Summary

Bigtable is a distributed storage system for managing structured data that is designed to scale to a very large size: petabytes of data across thousands of commodity servers. It serves a multitude of applications placing different demands both in terms of data size (from URLs to web pages to satellite imagery) and latency requirements (from backend bulk processing to real-time data serving). The data model of BigTable is very simple and intuitive - A Bigtable is a sparse, distributed, persistent multidimensional sorted map. The map is indexed by a row key, column key, and a timestamp; each value in the map is an un-interpreted array of bytes. This logical table is divided into several SSTable file according to tablet index range. The file is stored in GFS. Each SSTable also has its own internal block index to speed up search. There are three components in Bigtable, client library, master server and tablet servers. The master assign tablets to tablet servers, keep track of them and split or merge tablets according to their sizes. Tablet is used to process write/read requirements. Client library are used to provide API to contract with servers and cache temporary data. The tables are in three hierarchies. Root table describes the location of metadata table, and metadata describes the user tables' locations.

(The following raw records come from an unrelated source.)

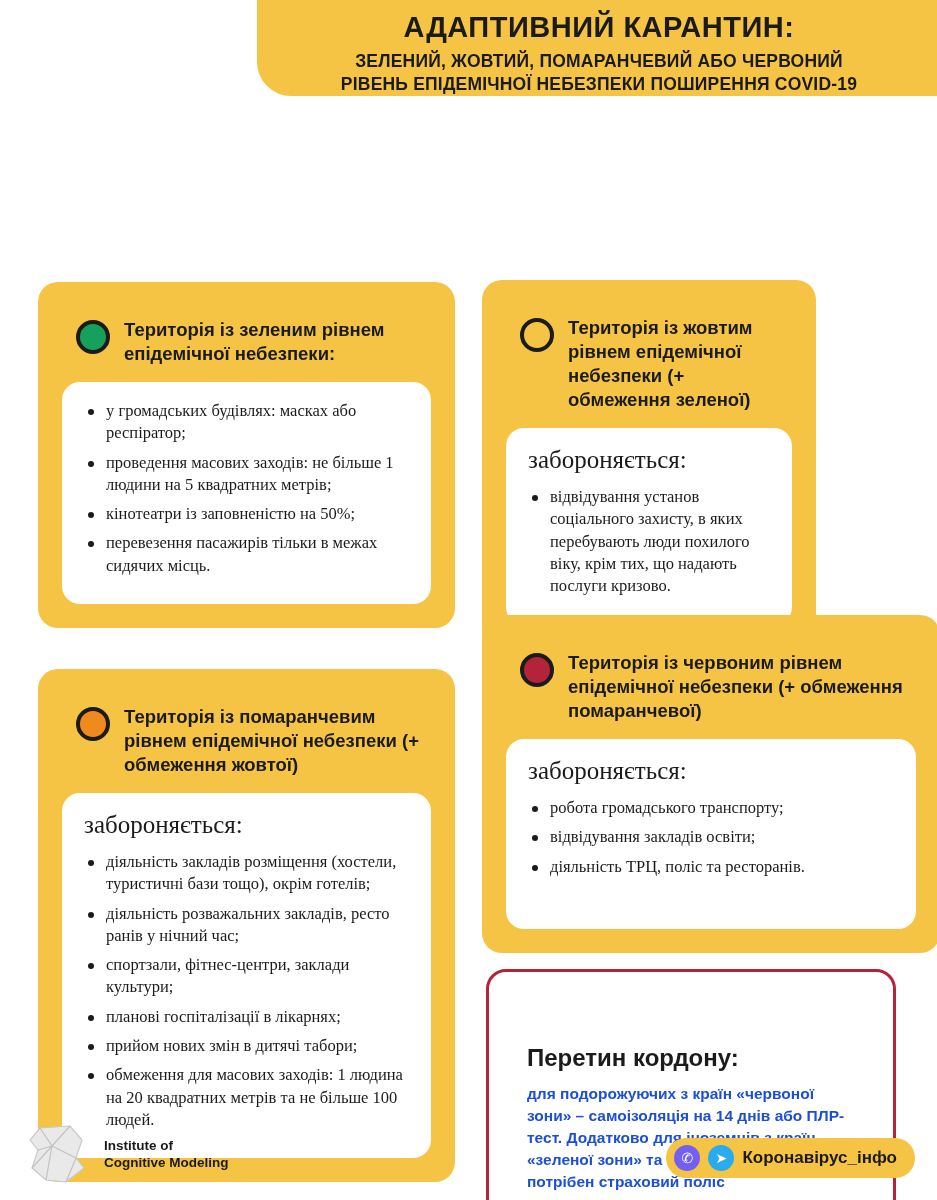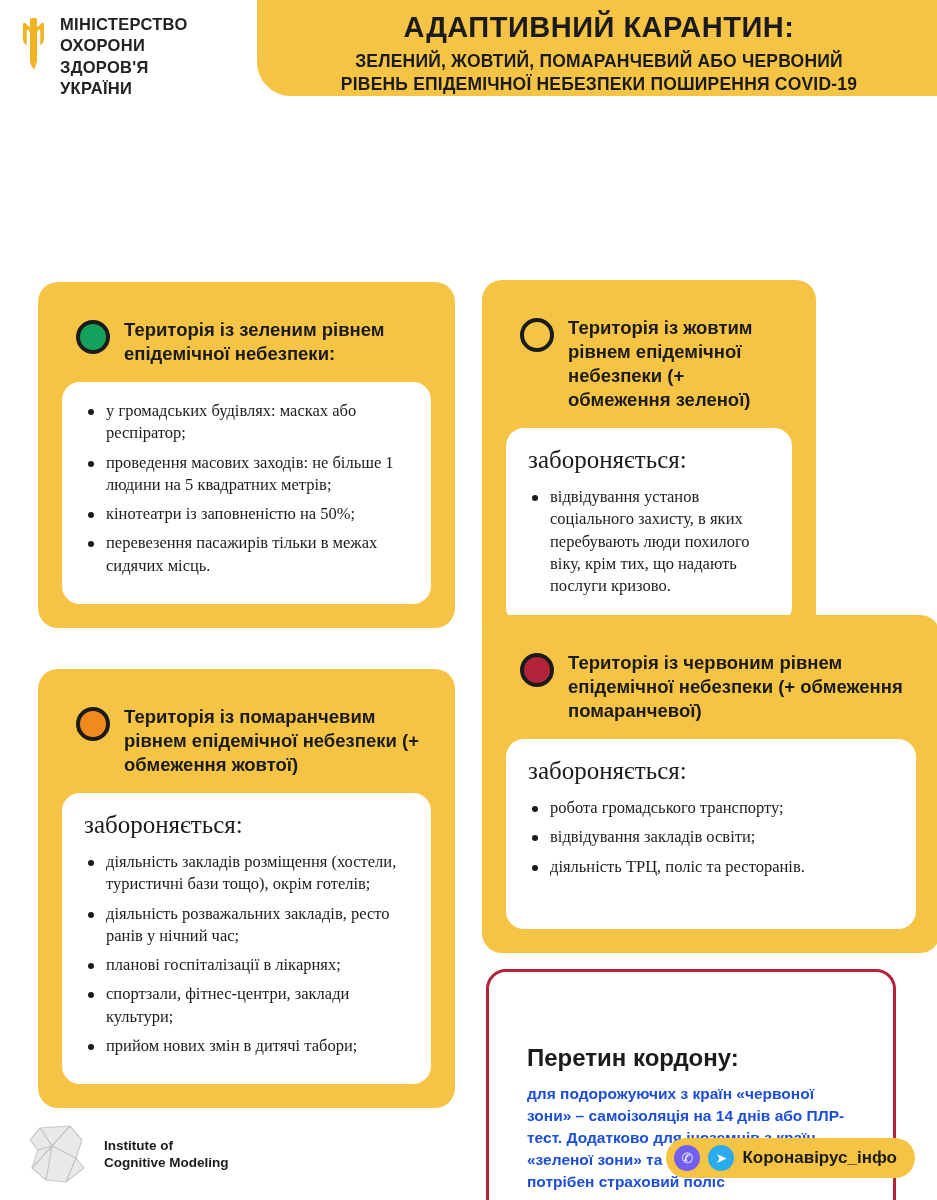--- a/index.html
+++ b/index.html
@@ -222,18 +222,6 @@
 
 <div class="header">
 
-  <div class="ministry">
-    <svg class="trident" viewBox="0 0 34 52">
-      <path fill="currentColor" d="M17 0c1.1 0 2 .9 2 2v7.5l4.5-4.2c.9-.9 2.4-.3 2.4 1v14.6c0 3.2-1.6 5.2-3.6 6.4V12.8c0-1-1.2-1.5-1.9-.8L19 14.6V42c0 4-3.2 8-2 10-3-2.5-5-5.8-5-10V14.6l-1.4-2.6c-.7-.7-1.9-.2-1.9.8v14.5C6.6 26.1 5 24.1 5 20.9V6.3c0-1.3 1.5-1.9 2.4-1L12 9.5V2c0-1.1.9-2 2-2h3z"></path>
-      <path fill="currentColor" d="M0 20.9C0 28 3.6 32.2 8.5 34.3V48c0 2.2 1.8 4 4 4h9c2.2 0 4-1.8 4-4V34.3C30.4 32.2 34 28 34 20.9V6.3c0-5.6-6.6-8.3-10.4-4.7V2c0-1.1-.9-2-2-2h-9c-1.1 0-2 .9-2 2v-.4C6.8-2 0 .7 0 6.3v14.6z" opacity="0"></path>
-    </svg>
-    <div class="ministry-text">
-      <div>Міністерство</div>
-      <div>охорони</div>
-      <div>здоров'я</div>
-      <div>України</div>
-    </div>
-  </div>
 
   <div class="header-banner">
     <div class="banner-title">АДАПТИВНИЙ КАРАНТИН:</div>

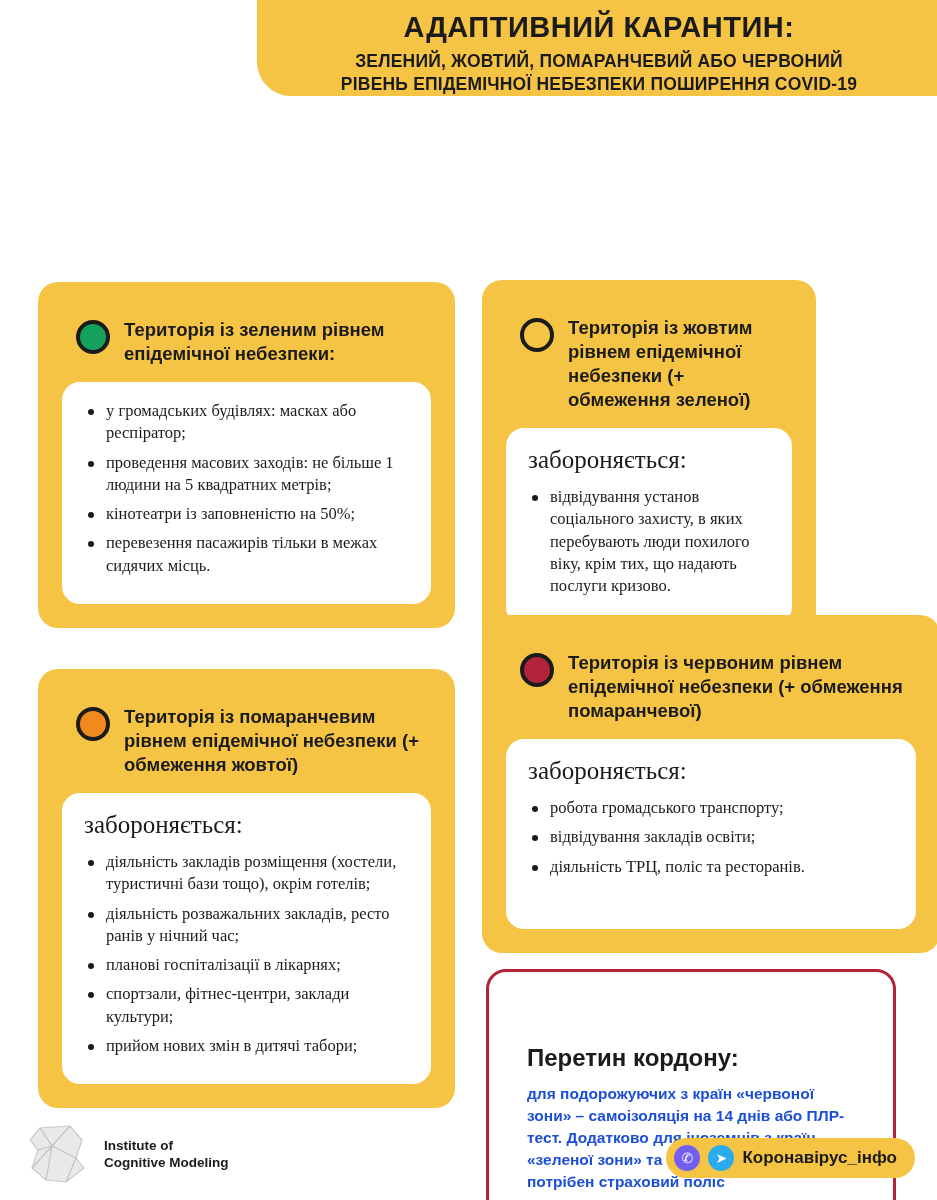--- a/index.html
+++ b/index.html
@@ -287,8 +287,8 @@
       <ul class="items">
         <li>діяльність закладів розміщення (хостели, туристичні бази тощо), окрім готелів;</li>
         <li>діяльність розважальних закладів, ресто ранів у нічний час;</li>
+        <li>спортзали, фітнес-центри, заклади культури;</li>
         <li>планові госпіталізації в лікарнях;</li>
-        <li>спортзали, фітнес-центри, заклади культури;</li>
         <li>прийом нових змін в дитячі табори;</li>
       </ul>
     </div>

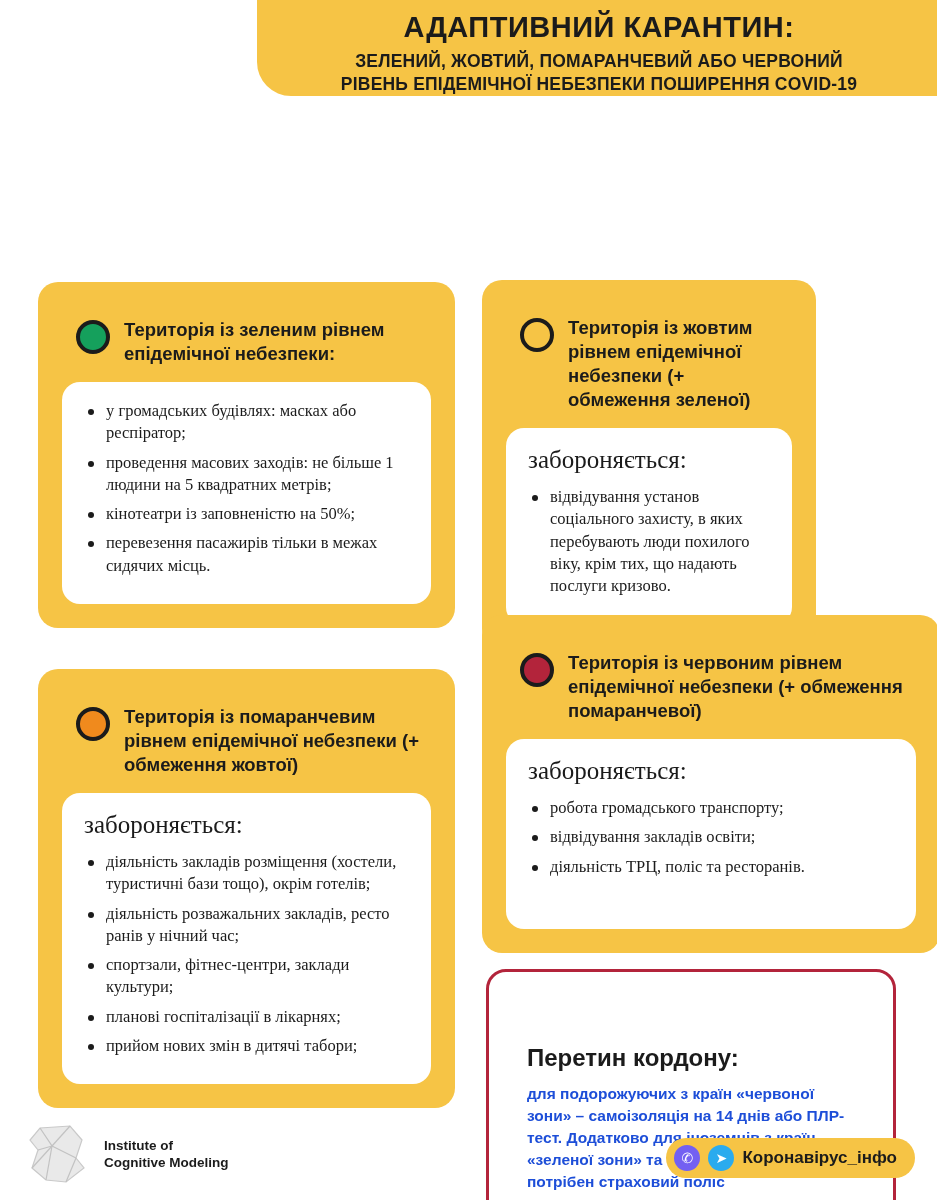--- a/index.html
+++ b/index.html
@@ -290,6 +290,7 @@
         <li>спортзали, фітнес-центри, заклади культури;</li>
         <li>планові госпіталізації в лікарнях;</li>
         <li>прийом нових змін в дитячі табори;</li>
+        <li>обмеження для масових заходів: 1 людина на 20 квадратних метрів та не більше 100 людей.</li>
       </ul>
     </div>
   </div>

What I liked about this paper

a. There is a 3-level hierarchical lookup scheme for tablets- root table describes the location of metadata table, and metadata describes the user tables' locations. This is a very interesting structure where clients can aggressively cache and pre-fetch data to reduce the bottleneck on the root table.
b. There is a great description of using compression for storing data from various timestamps, which makes perfect sense since data might not be changing drastically between timestamps. BMDiff and Zippy algorithms make for some interesting reading.
c. Another great idea I found from the paper was using locality groups for Column families. So the paper mentions that column families can be assigned to a locality group is used to organize underlying storage representation for performance. Thus scans over one locality group are O(bytes_in_locality_group), not O(bytes_in_table) thereby making it possible to store metadata and webpage data in different locality groups and still ending up getting good lookup performance.

Critical comments

a. The paper doesn’t talk about hotspots mitigation. If a lot of services are all making read calls to the same data cell then it might be a good idea to replicate it elsewhere.
b. BigTable API doesn’t show any advanced data processing operations like JOINs. Does that mean that users have to write these algorithms by themselves?
c. BigTable Master is still the single point of failure here.

Questions

a. The paper mentions that some BigTable cells are a cluster of 10-20 machines while some are a massive cluster of 1000s of machines. What are some of the tradeoffs for having a large cell vs a small cell size?
b. How could we incorporate advanced data processing operations like JOINs on BigTable?
c. Having a 3-level hierarchical lookup scheme for tablets is great, especially if used with client side caching which will reduce the load on the root table. But are there any other ways we could design this? Maybe something like the gossip protocol?